START RECORDED INFORMATION

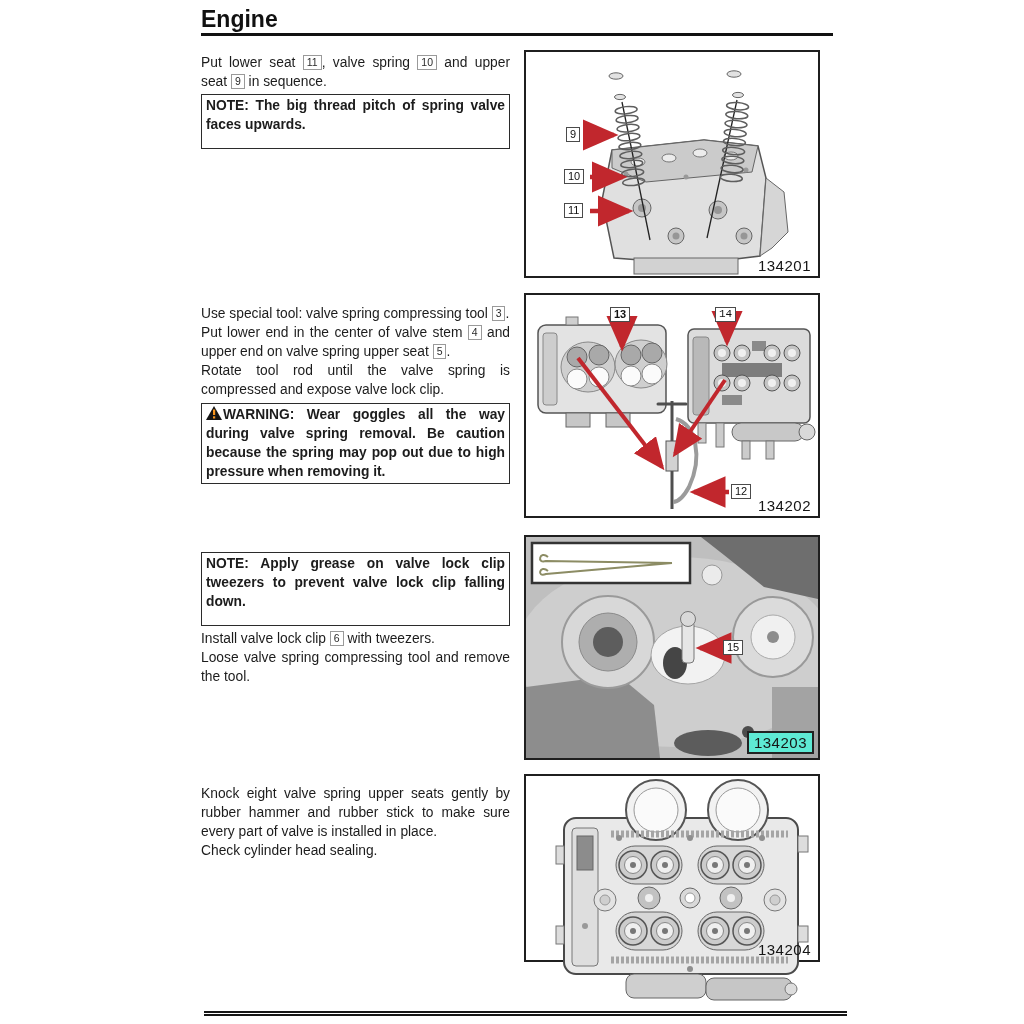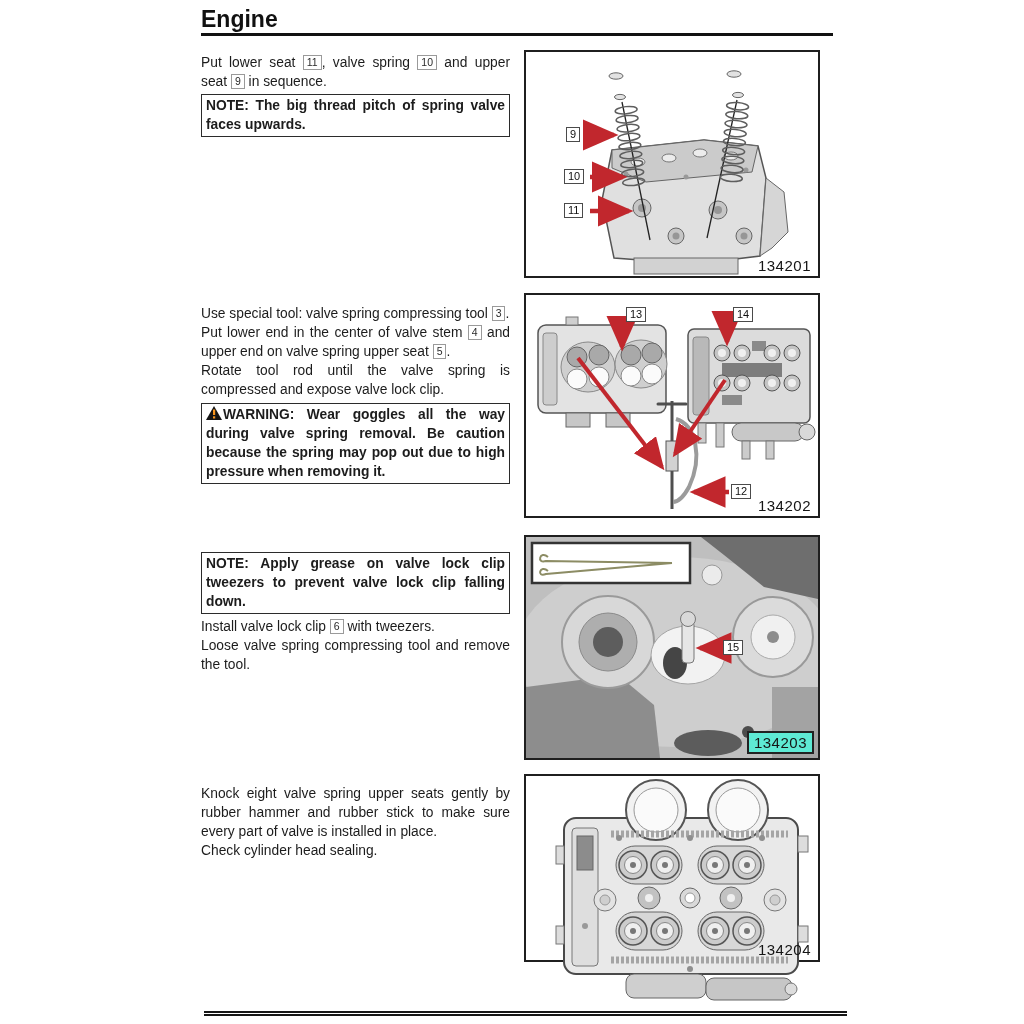--- a/index.html
+++ b/index.html
@@ -14,7 +14,7 @@
   .tblock{position:absolute;left:201px;width:309px;font-size:13.8px;line-height:19px;text-align:justify;}
   .tblock p{margin:0;}
   .ref{display:inline-block;border:1px solid #9a9a9a;background:#fff;color:#2a2a2a;font-size:10.5px;line-height:12.5px;padding:0 3px;vertical-align:1px;}
-  .note-box{border:1.5px solid #2b2b2b;font-weight:bold;padding:1px 4px 2px 4px;margin-top:3px;margin-bottom:3px;}
+  .note-box{border:1.5px solid #2b2b2b;font-weight:bold;padding:1px 4px 14px 4px;margin-top:3px;margin-bottom:3px;}
   .warn-box{border:1.5px solid #2b2b2b;font-weight:bold;padding:1px 4px 2px 4px;margin-top:4px;}
   .warn-icon{display:inline-block;vertical-align:-1px;margin-right:1px;}
   .warn-excl{fill:var(--warning-exclamation,#f7941d);}

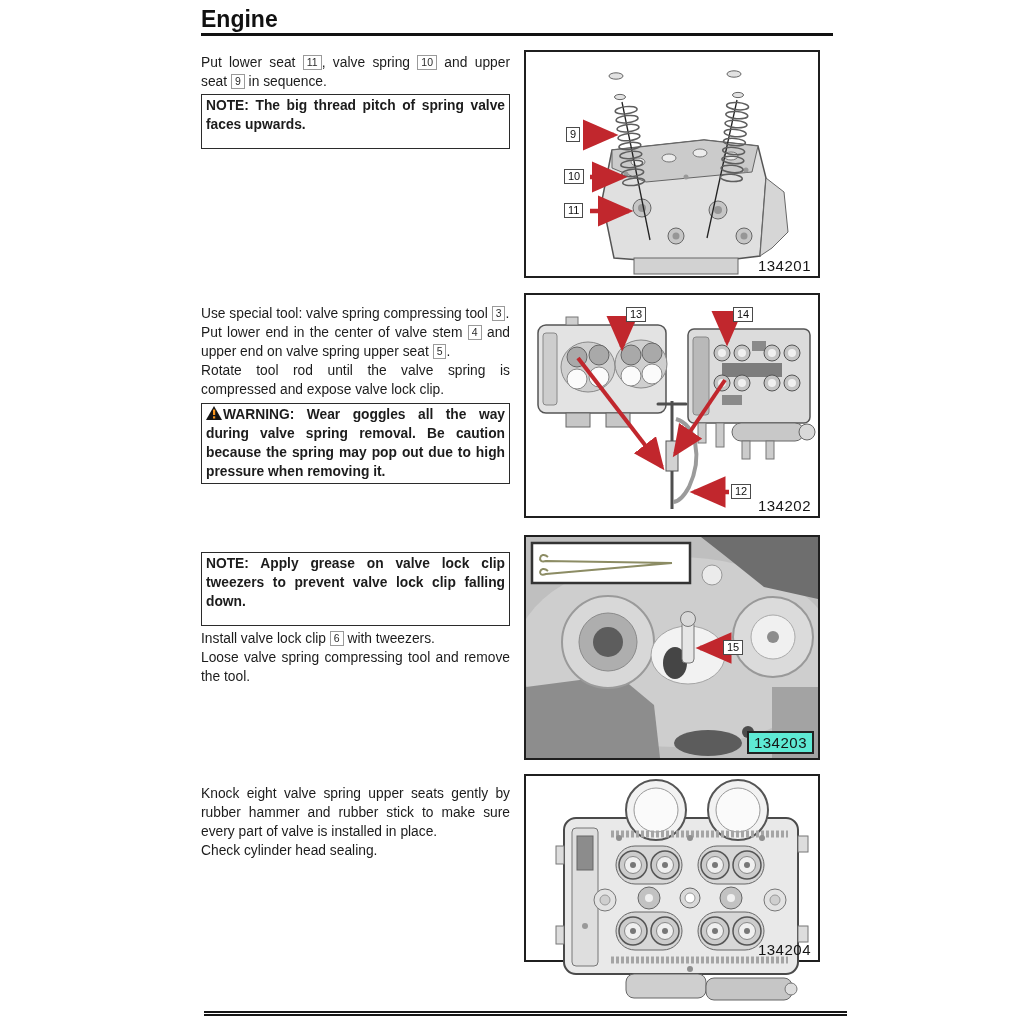--- a/index.html
+++ b/index.html
@@ -196,7 +196,7 @@
         <line x1="203" y1="197" x2="168" y2="197" class="red-arrow" marker-end="url(#m2)"></line>
       </g>
     </svg>
-    <span class="callout" style="left:100px;top:12px;">13</span>
+    <span class="callout" style="left:84px;top:12px;font-weight:bold;">13</span>
     <span class="callout" style="left:207px;top:12px;">14</span>
     <span class="callout" style="left:205px;top:189px;">12</span>
     <div class="fig-num">134202</div>

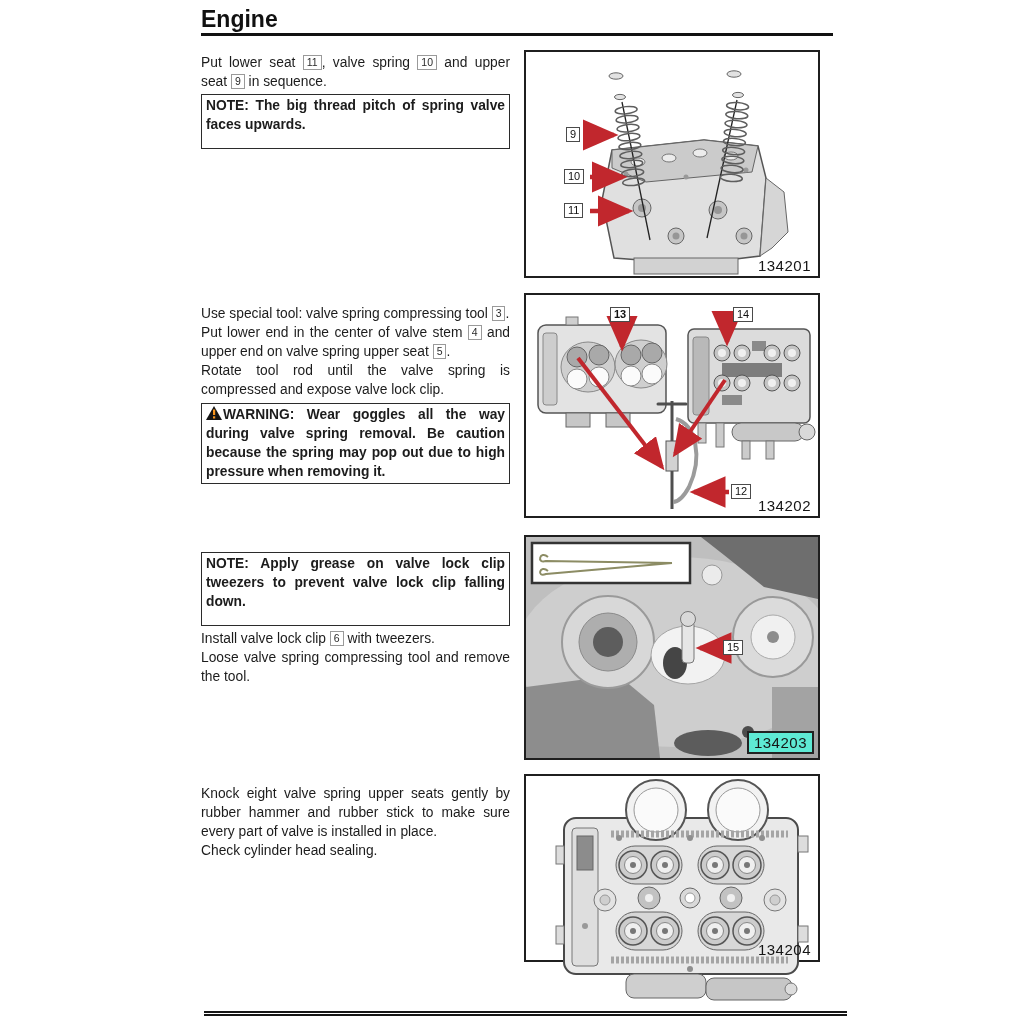--- a/index.html
+++ b/index.html
@@ -197,7 +197,7 @@
       </g>
     </svg>
     <span class="callout" style="left:84px;top:12px;font-weight:bold;">13</span>
-    <span class="callout" style="left:207px;top:12px;">14</span>
+    <span class="callout" style="left:189px;top:12px;font-family:Liberation Mono, monospace;">14</span>
     <span class="callout" style="left:205px;top:189px;">12</span>
     <div class="fig-num">134202</div>
   </figure>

END RECORDED INFORMATION

All lines above must be repeated exactly, and the pictures must be omitted.

--- a/index.html
+++ b/index.html
@@ -14,7 +14,7 @@
   .tblock{position:absolute;left:201px;width:309px;font-size:13.8px;line-height:19px;text-align:justify;}
   .tblock p{margin:0;}
   .ref{display:inline-block;border:1px solid #9a9a9a;background:#fff;color:#2a2a2a;font-size:10.5px;line-height:12.5px;padding:0 3px;vertical-align:1px;}
-  .note-box{border:1.5px solid #2b2b2b;font-weight:bold;padding:1px 4px 2px 4px;margin-top:3px;margin-bottom:3px;}
+  .note-box{border:1.5px solid #2b2b2b;font-weight:bold;padding:1px 4px 14px 4px;margin-top:3px;margin-bottom:3px;}
   .warn-box{border:1.5px solid #2b2b2b;font-weight:bold;padding:1px 4px 2px 4px;margin-top:4px;}
   .warn-icon{display:inline-block;vertical-align:-1px;margin-right:1px;}
   .warn-excl{fill:var(--warning-exclamation,#f7941d);}

--- a/index.html
+++ b/index.html
@@ -196,7 +196,7 @@
         <line x1="203" y1="197" x2="168" y2="197" class="red-arrow" marker-end="url(#m2)"></line>
       </g>
     </svg>
-    <span class="callout" style="left:100px;top:12px;">13</span>
+    <span class="callout" style="left:84px;top:12px;font-weight:bold;">13</span>
     <span class="callout" style="left:207px;top:12px;">14</span>
     <span class="callout" style="left:205px;top:189px;">12</span>
     <div class="fig-num">134202</div>

--- a/index.html
+++ b/index.html
@@ -197,7 +197,7 @@
       </g>
     </svg>
     <span class="callout" style="left:84px;top:12px;font-weight:bold;">13</span>
-    <span class="callout" style="left:207px;top:12px;">14</span>
+    <span class="callout" style="left:189px;top:12px;font-family:Liberation Mono, monospace;">14</span>
     <span class="callout" style="left:205px;top:189px;">12</span>
     <div class="fig-num">134202</div>
   </figure>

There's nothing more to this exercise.